The other danger of social networking is over exposure of private information. We have all met people who spend much of their time tweeting or posting on walls. As I stated earlier, some people use pseudonyms to reduce their exposure. Others use avatars or funny photos as personal images. Yet others seem bent on exposing every aspect of their daily life without constraint. In the physical world, we constrain our comments in public in a variety of ways. We don’t talk to an interviewer in the same way we talk with our parents or children. So the second danger of social networking is inappropriate exposure of information. After a half decade, individuals have come to understand that Facebook pages are not only viewed by those for whom they are intended, but by a number of other people. There are two ways to deal with the issue of exposure. First is to very tightly control access to the information we post. Thus a social networking site that is restricted to a tightly controlled group – e.g. family members – allows us the freedom to say what we want knowing it is being viewed by only a select few. But for many this kind of social networking site is not exactly what they envisioned. Many people want to use these sites to gather together friends and casual acquaintances.
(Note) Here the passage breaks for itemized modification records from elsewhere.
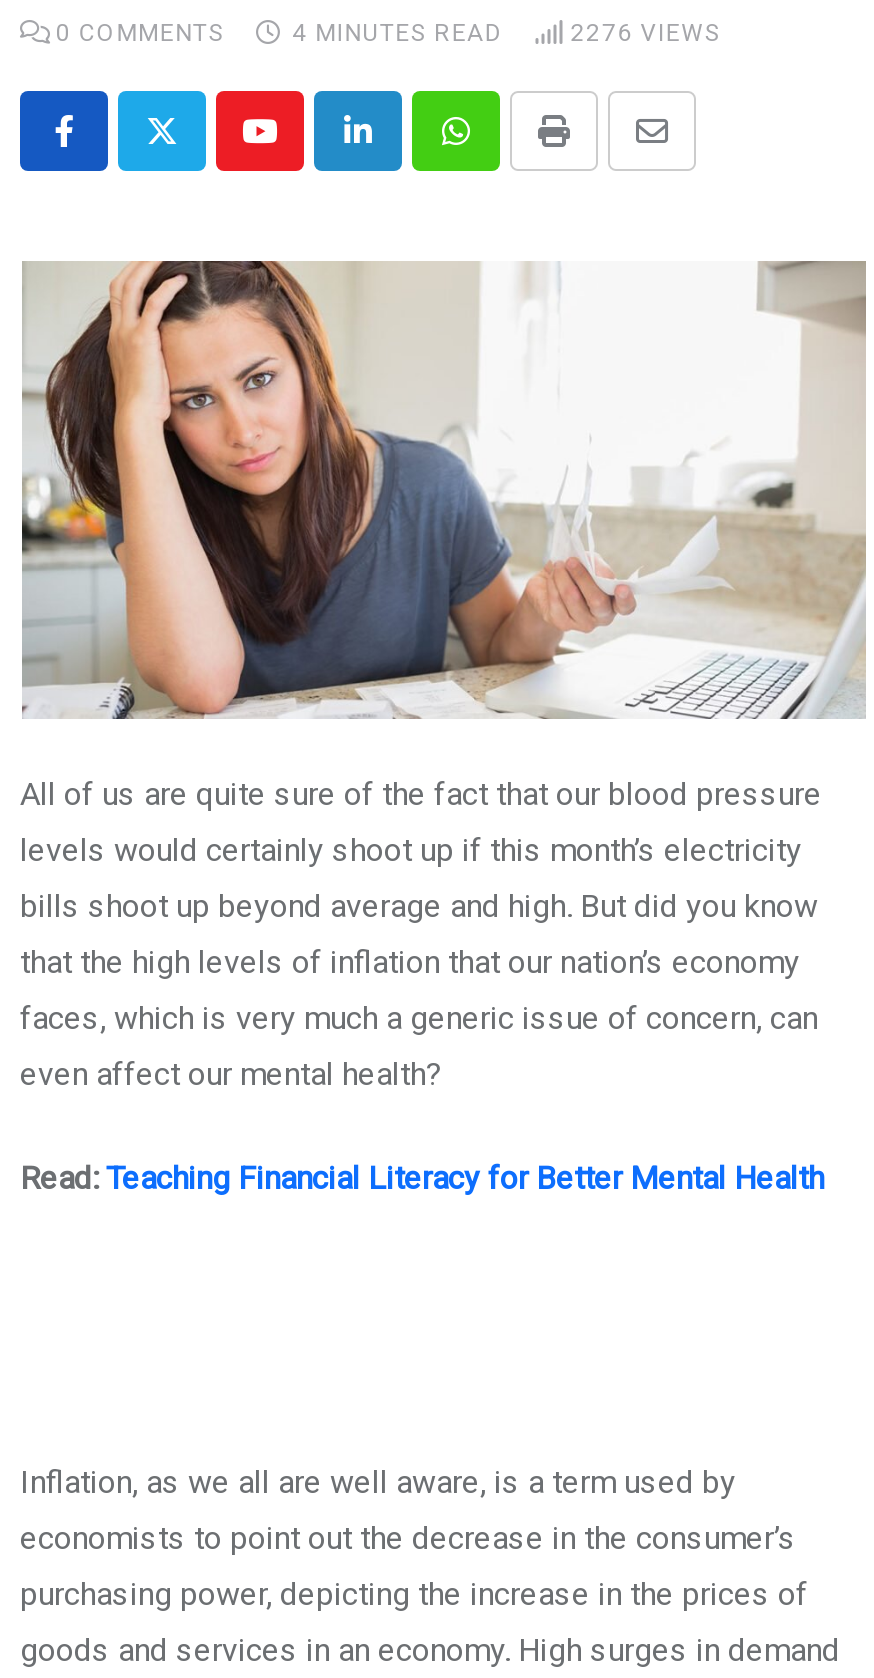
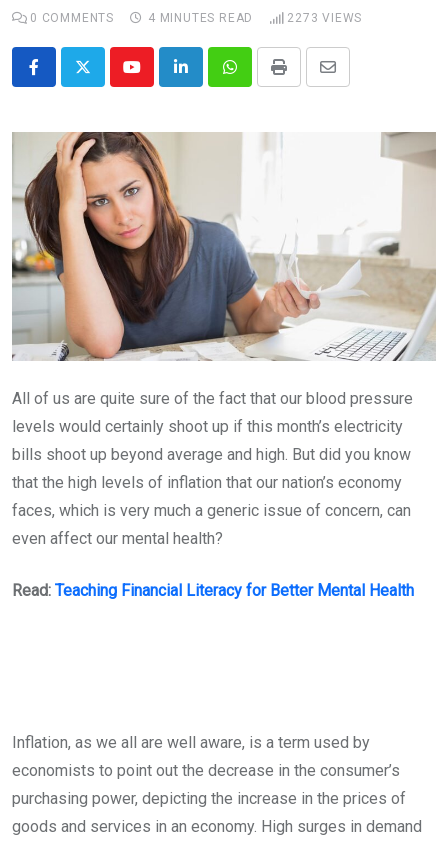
- 2276 VIEWS
+ 2273 VIEWS
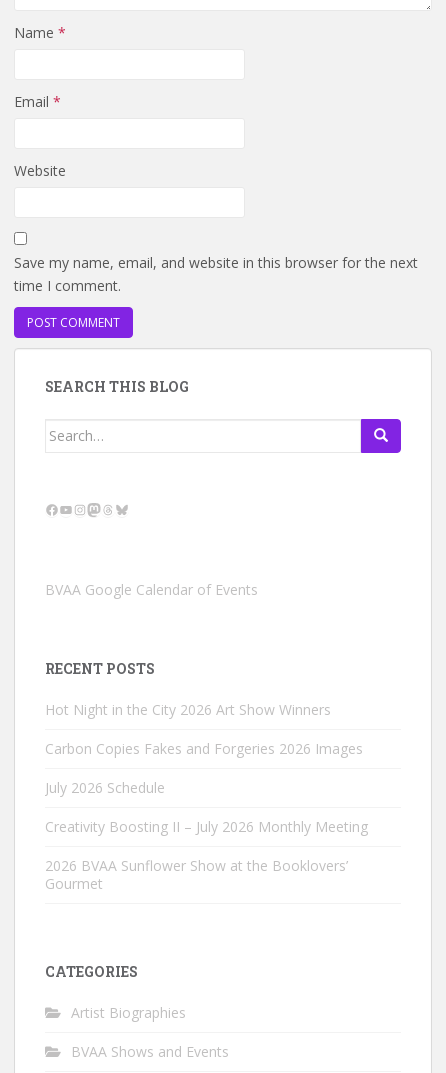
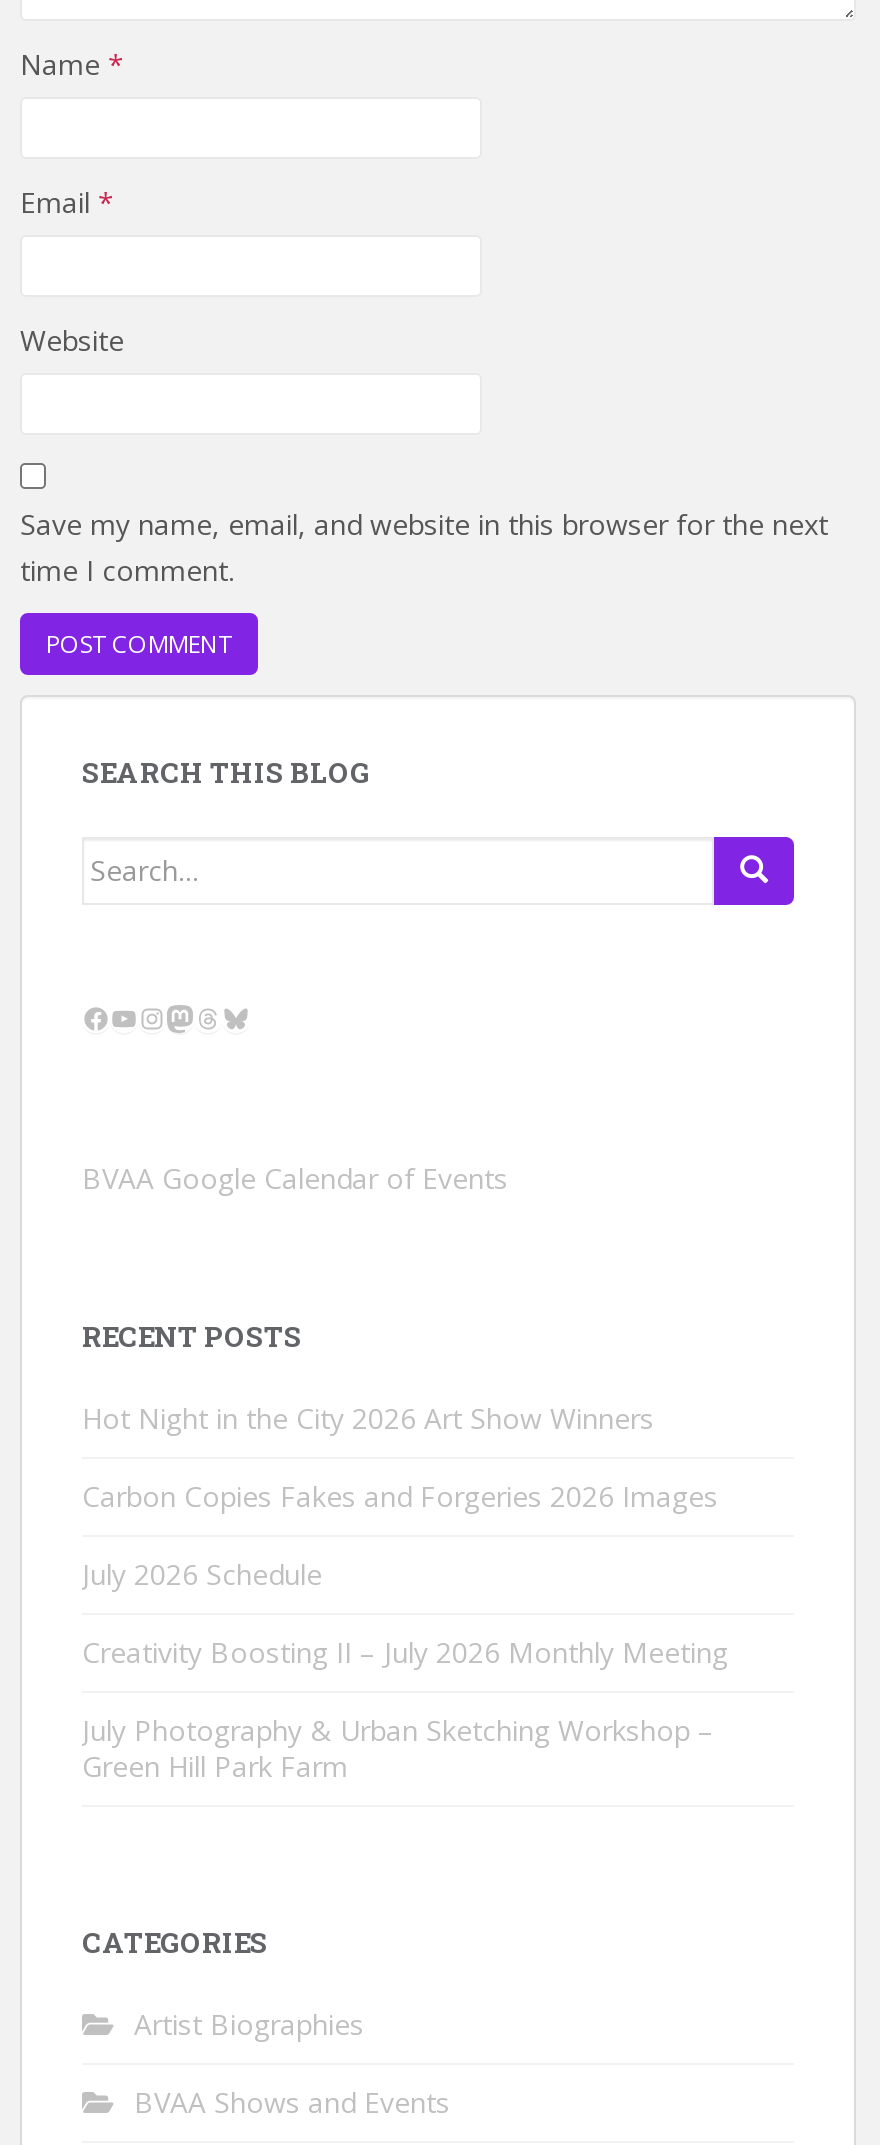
- 2026 BVAA Sunflower Show at the Booklovers’
- Gourmet
+ July Photography & Urban Sketching Workshop –
+ Green Hill Park Farm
In this case, it is important that people understand that those who can view what we post include four groups – those for whom we intended it (friends at college), others for whom it was not intended but who are welcome (our cousins), those for whom it was not intended but who represent no active threat (parents, police, potential employers), and those for whom it was not intended and who represent active threats (identity thieves, stalkers, etc.). We need to learn to write and post conservatively or in highly controlled groups.